2. A connector as described in claim 1 wherein:
a. said channels in said second header have a larger cross section in said top than in said bottom and being tapered therethrough; whereby
b. said pins extending from said second face portion of said first header through said second header will encounter minimal insertion force throughout said second header.
3. A connector as described in claim 2 wherein:
a. said first board to be connected has at last two holes; and
b. said connector additionally comprises at least two posts in said first face portion of said first header to align with said at least two holes in said first board and maintain said board and said header in a pre-determined alignment.
4. A connector as described in claim 3 wherein:
a. said second board to be connected has at least two holes; and
b. said connector additionally comprises at least two posts in said bottom of said second header to align with said at least two holes in said second board and maintain said board and said second header in predetermined alignment.
5. A connector as described in claim 4 wherein:
a. said first header and said second header are constructed of diallyl phthalate resin.
6. A connector as described in claim 5 wherein:
a. said first face portion of said first header has recesses to accommodate any protrusions from the surface of said first board at the point of contact between said first face portion of said header and said first board.
7. A connector as described in claim 6 wherein:
a. said connector additionally comprises each of said channels in said first header having an angled portion joining said horizontal portion and said vertical portion.
Description
BACKGROUND OF THE INVENTION

1. Field of the Invention

The present invention relates to electrical connectors. In particular it relates to devices especially appropriate for accomplishing electrical connection between a multi-layer (or printed circuit) board and a master interconnect board.

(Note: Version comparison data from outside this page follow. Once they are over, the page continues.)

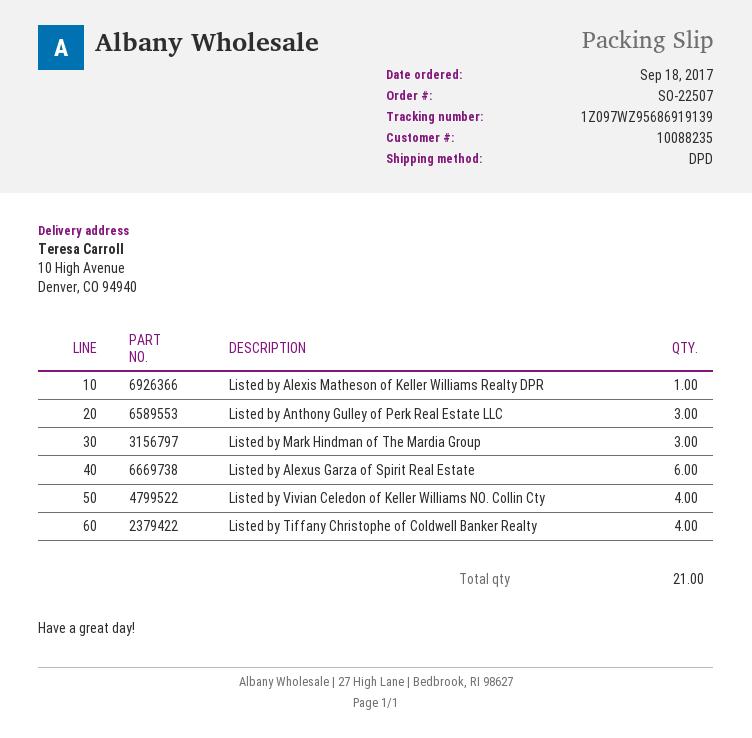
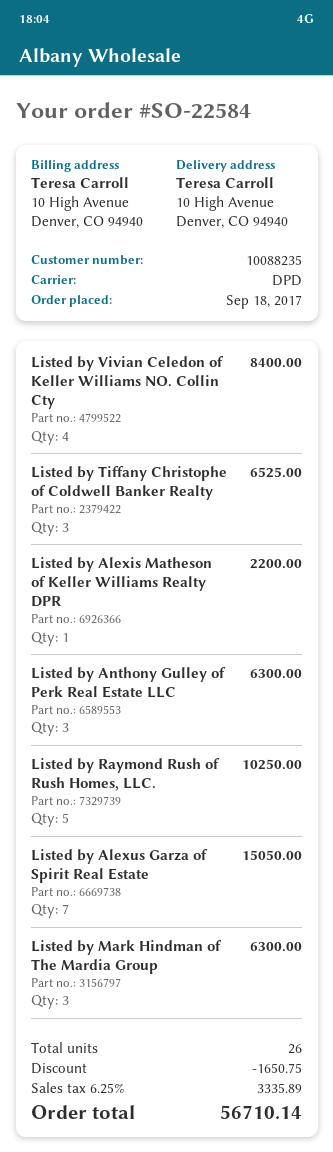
order number: SO-22507 -> SO-22584
Listed by Alexus Garza of Spirit Real Estate: 6 -> 7
Listed by Tiffany Christophe of Coldwell Banker Realty: 4 -> 3
Listed by Raymond Rush of Rush Homes, LLC.: none -> 5
total quantity: 21 -> 26

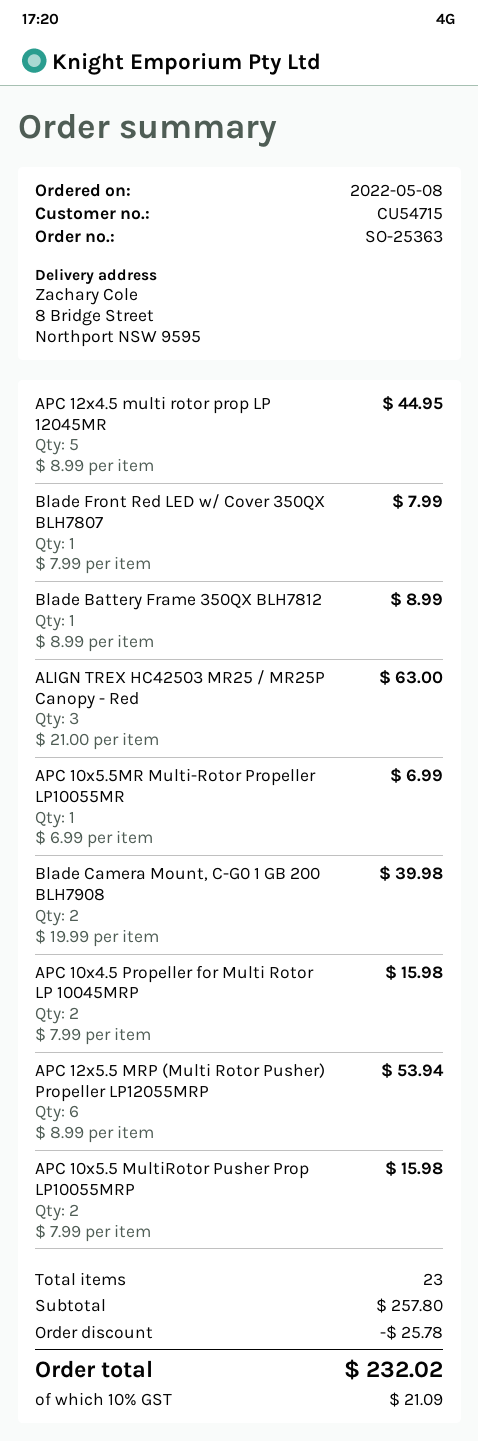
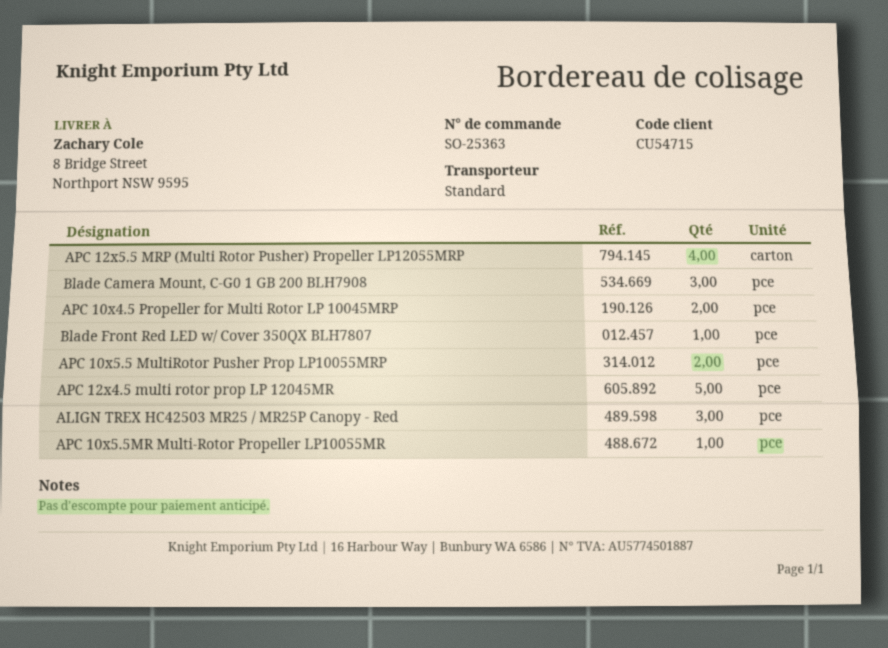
Blade Battery Frame 350QX BLH7812: 1 -> none
Blade Camera Mount, C-G0 1 GB 200 BLH7908: 2 -> 3
APC 12x5.5 MRP (Multi Rotor Pusher) Propeller LP12055MRP: 6 -> 4

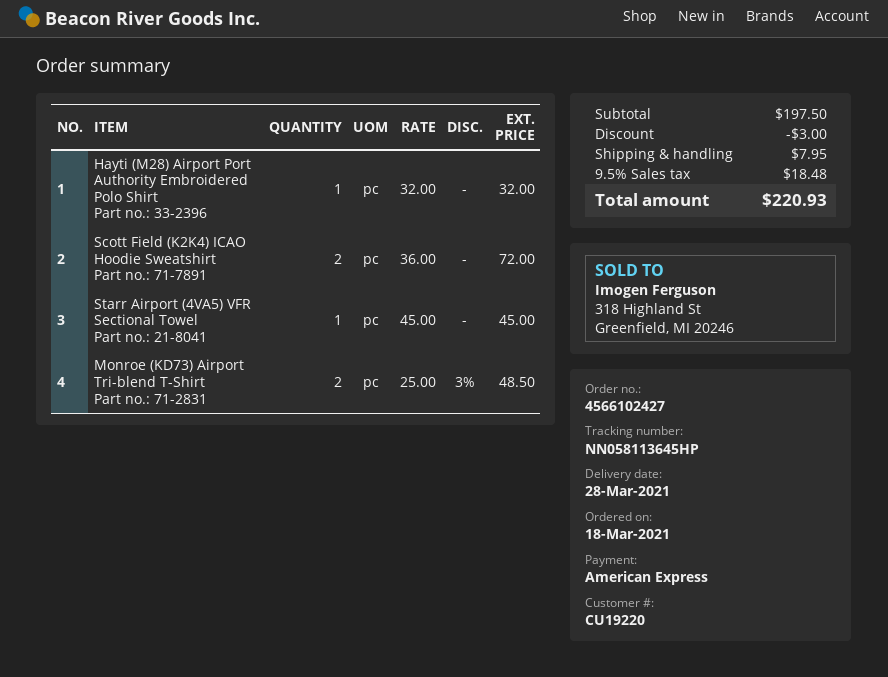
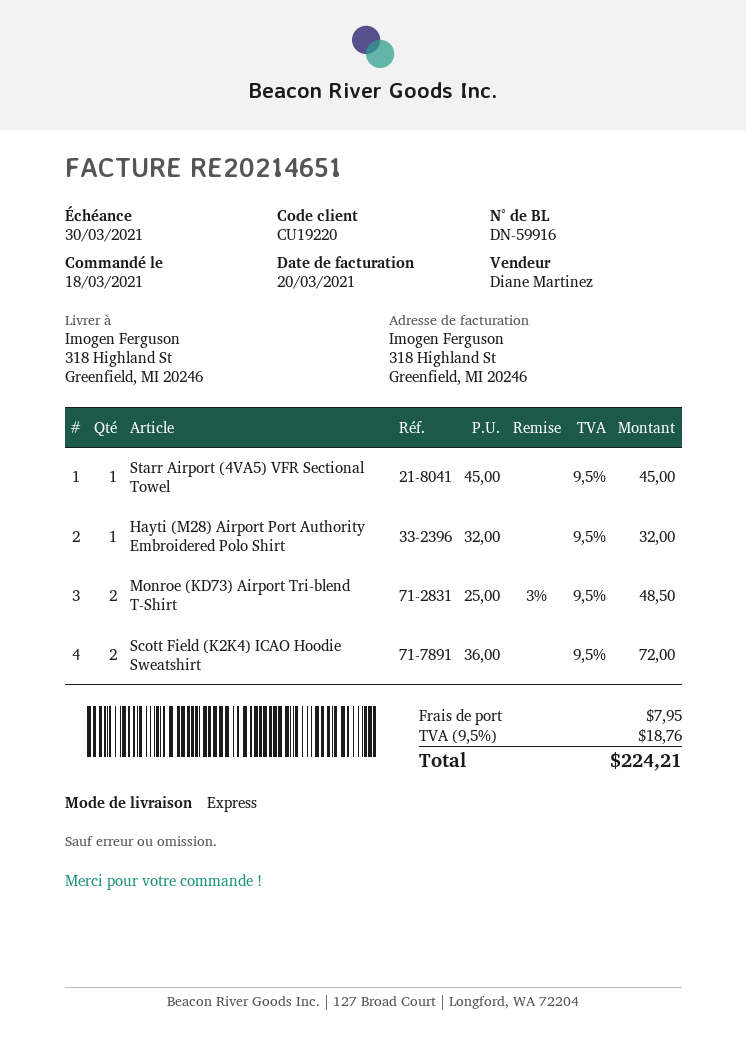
discount: 3.00 -> none
tax: 9.5% = 18.48 -> 9.5% = 18.76
total: 220.93 -> 224.21

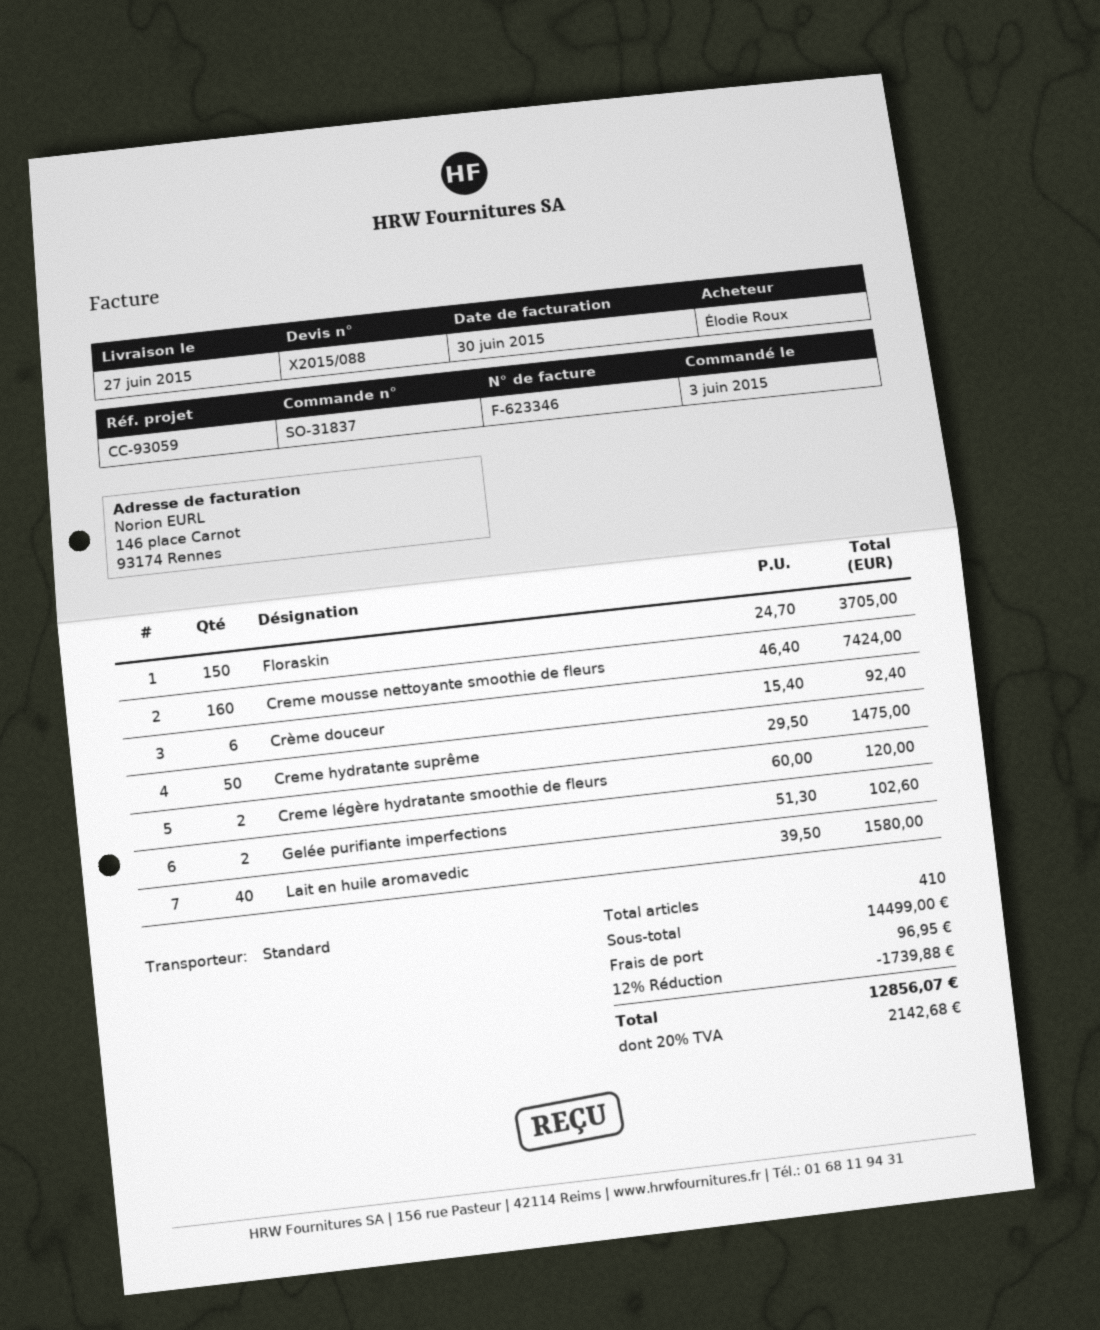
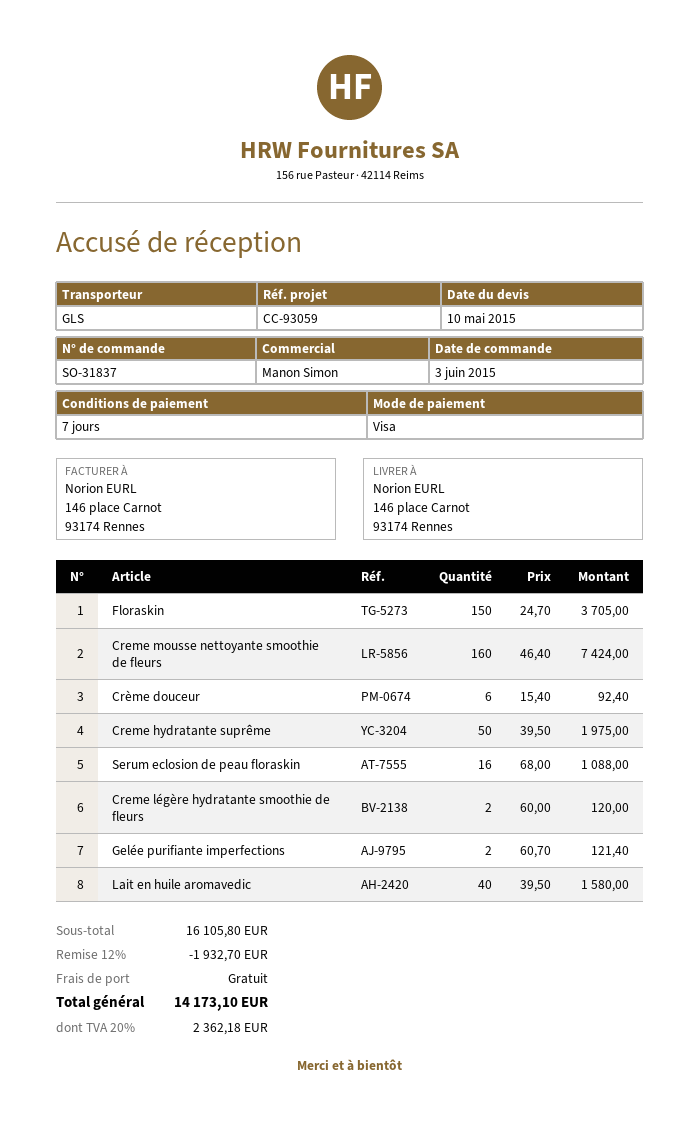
shipping method: standard -> GLS
Creme hydratante suprême: 50 x 29.50 = 1475.00 -> 50 x 39.50 = 1975.00
Gelée purifiante imperfections: 2 x 51.30 = 102.60 -> 2 x 60.70 = 121.40
Serum eclosion de peau floraskin: none -> 16 x 68.00 = 1088.00
subtotal: 14499.00 -> 16105.80
discount: 12% = 1739.88 -> 12% = 1932.70
shipping: 96.95 -> 0.00
tax: 20% = 2142.68 -> 20% = 2362.18
total: 12856.07 -> 14173.10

2. Description of the Prior Art

Electrical connector apparatus and methods in present technology continually encounter design and concept problems related to the progressive miniaturization of electrical components. A commonly encountered situation involves the connection of a multitude of multi-layer, also known as printed circuit, boards to a master interconnect board. Applications may arise in computers, missiles, memory systems or any number of sophisticated present day electronic systems. It is often necessary and desirable to achieve compact design of the master interconnect board, thereby minimizing the area into which the multi-layer boards must be "ganged".

The efficient utilization of the many inputs afforded by a master interconnect board often time dictates that a very dense contact pin array join the individual multi-layer boards to the master interconnect board. Also, a 90° or edge to surface relationship between the multi-layer and master interconnect boards often proves quite space saving. Efficient design may be hampered if the inherent physical materials and stability limitations of the contact pins and attendant manufacturing processes are not solved.

Previous methods in the area of the present invention were hampered by designs which provided high insertion force stresses to the delicate pin contacts, making blind insertion and close location impossible to achieve. Additionally, prior designs did not provide access to the individual pins so that a partially-defective connection could be partially unsoldered and thus salvaged. An additional failure of the prior art was the inability of the pins to be simply retained in position during critical joinder processes such as the application of wave soldering techniques to secure the pins to multi-layer boards. Often complex supplemental equipment was employed to achieve critical stability. See, for example, Shultz, U.S. Pat. No. 3,800,416.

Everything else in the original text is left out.